Yadira Torres, of Benton Street, Hartford, was taken away in handcuffs after Judge Richard Comerford handed down a 10-year prison sentence, suspended after six years served and followed by five years of probation. The fatal crash occurred around 6 a.m. on May 7 when Torres, a mother of four children, was driving back from an alcohol-fueled birthday celebration at a Manhattan nightclub when she hit a tractor-trailer, causing it to overturn and burst into flames.
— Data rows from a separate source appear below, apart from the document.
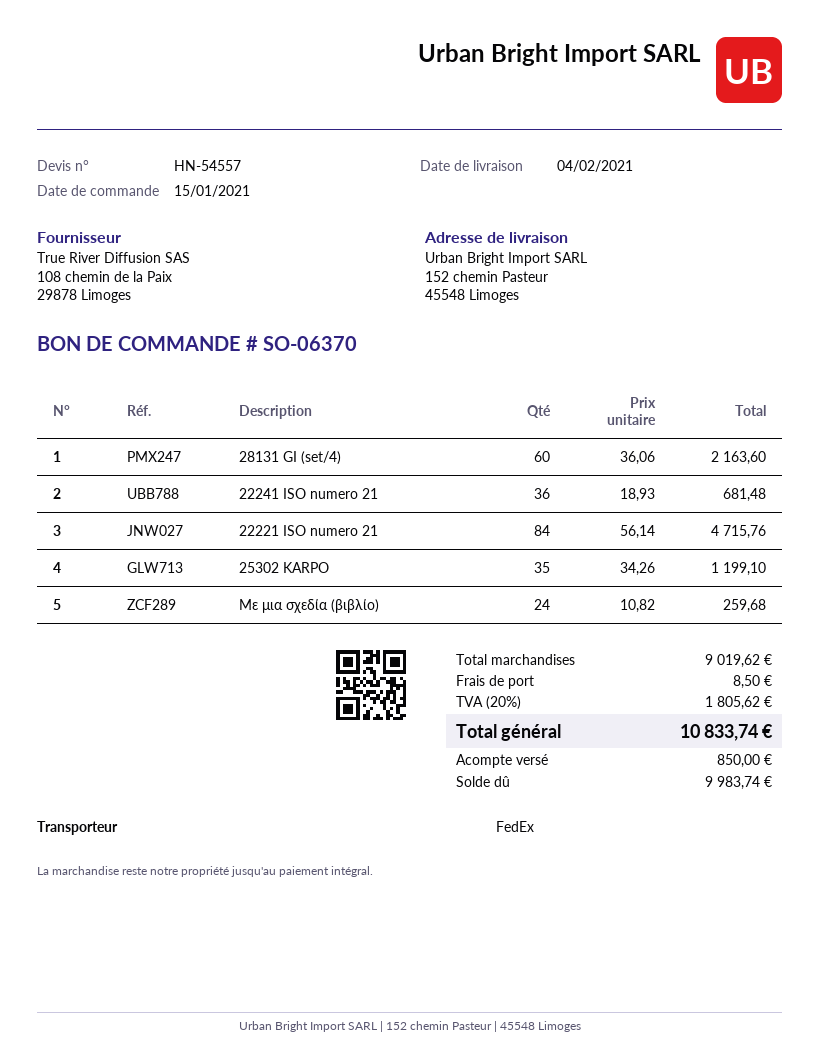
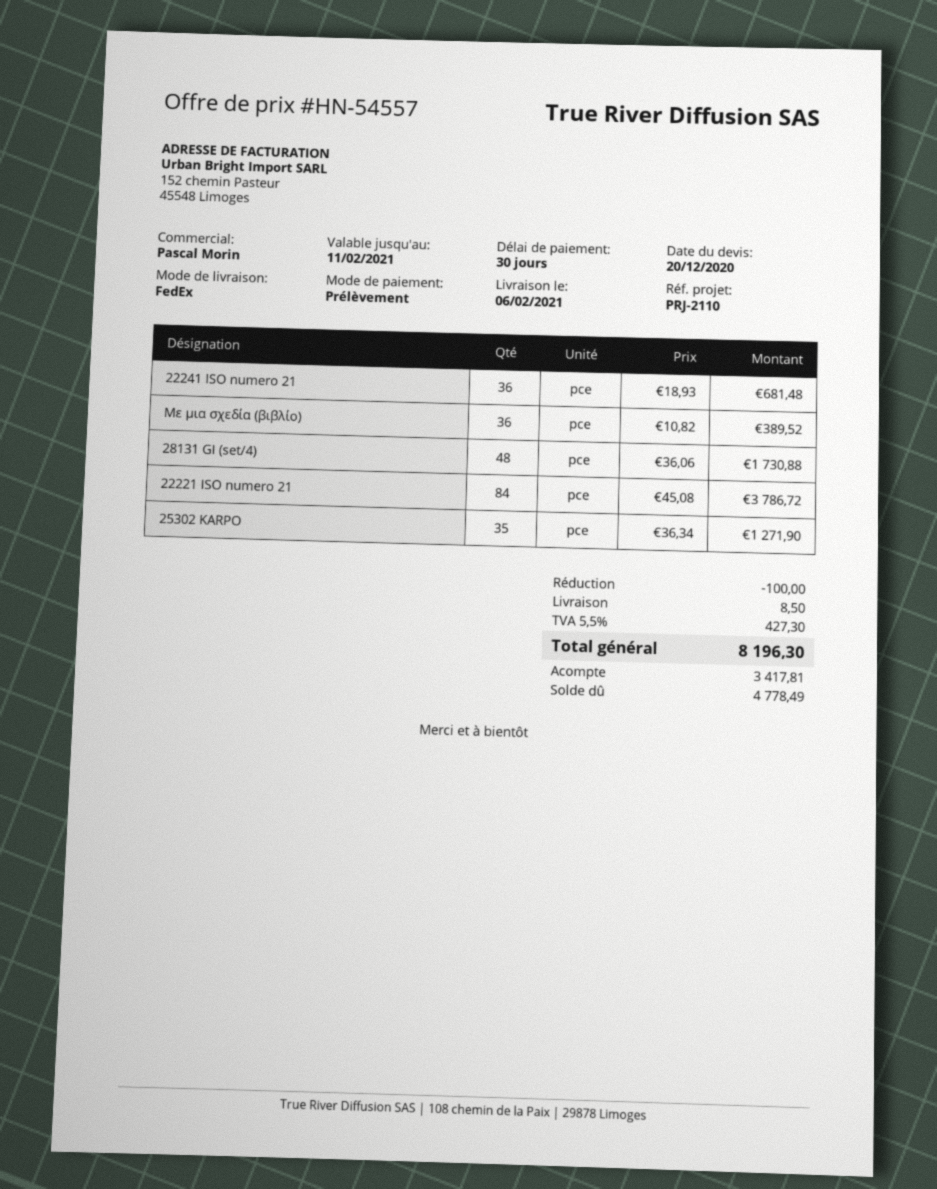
delivery date: 2021-02-04 -> 2021-02-06
28131 GI (set/4): 60 x 36.06 = 2163.60 -> 48 x 36.06 = 1730.88
22221 ISO numero 21: 84 x 56.14 = 4715.76 -> 84 x 45.08 = 3786.72
25302 KARPO: 35 x 34.26 = 1199.10 -> 35 x 36.34 = 1271.90
Με μια σχεδία (βιβλίο): 24 x 10.82 = 259.68 -> 36 x 10.82 = 389.52
discount: none -> 100.00
tax: 20% = 1805.62 -> 5.5% = 427.30
total: 10833.74 -> 8196.30
deposit: 850.00 -> 3417.81
balance: 9983.74 -> 4778.49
The crash killed James A. Sorto, 42, and a passenger, Kelly Taborda, 18, both of North Bergen, N.J. It took several days for the state medical examiner to identify Sorto because of extensive burns. Taborda, who was pregnant, according to state police, died at Stamford Hospital from multiple blunt trauma injuries. Sorto was pronounced dead at the crash site.

Police arrested Torres at the crash scene. This past November, she pleaded guilty to two counts of second-degree manslaughter and single counts of reckless driving and driving under the influence of drugs or alcohol. She agreed to serve between five and eight years in prison as part of a plea deal, and Comerford on Wednesday decided on a six-year prison term.

During the sentencing hearing, the prosecutor, Assistant State's Attorney David Applegate, argued for a prison sentence that was less than the eight-year maximum but more than the five-year minimum, according to the plea agreement.

Torres' public defender, Howard Ehring, recommended the five-year minimum, arguing that Torres is not likely to drink again. Ehring said his client accepted responsibility for the fatal crash right away and suffered several emotional episodes in the months following the accident that required medical attention.

Ehring said that Torres, who was free on $35,000 bail before the sentencing, sent two of her children to live in Puerto Rico. The other two now live with their biological father. Comerford cut off Ehring when he emphasized that Torres would not see her children for long periods of time because of the prison sentence.

"I suppose it's better than going to the cemetery, Mr. Ehring," Comerford said.

Comerford said even a six-year prison sentence may do little to help the victim's relatives.

"You just can't alleviate the kind of pain they will feel for the rest of their lives," Comerford said.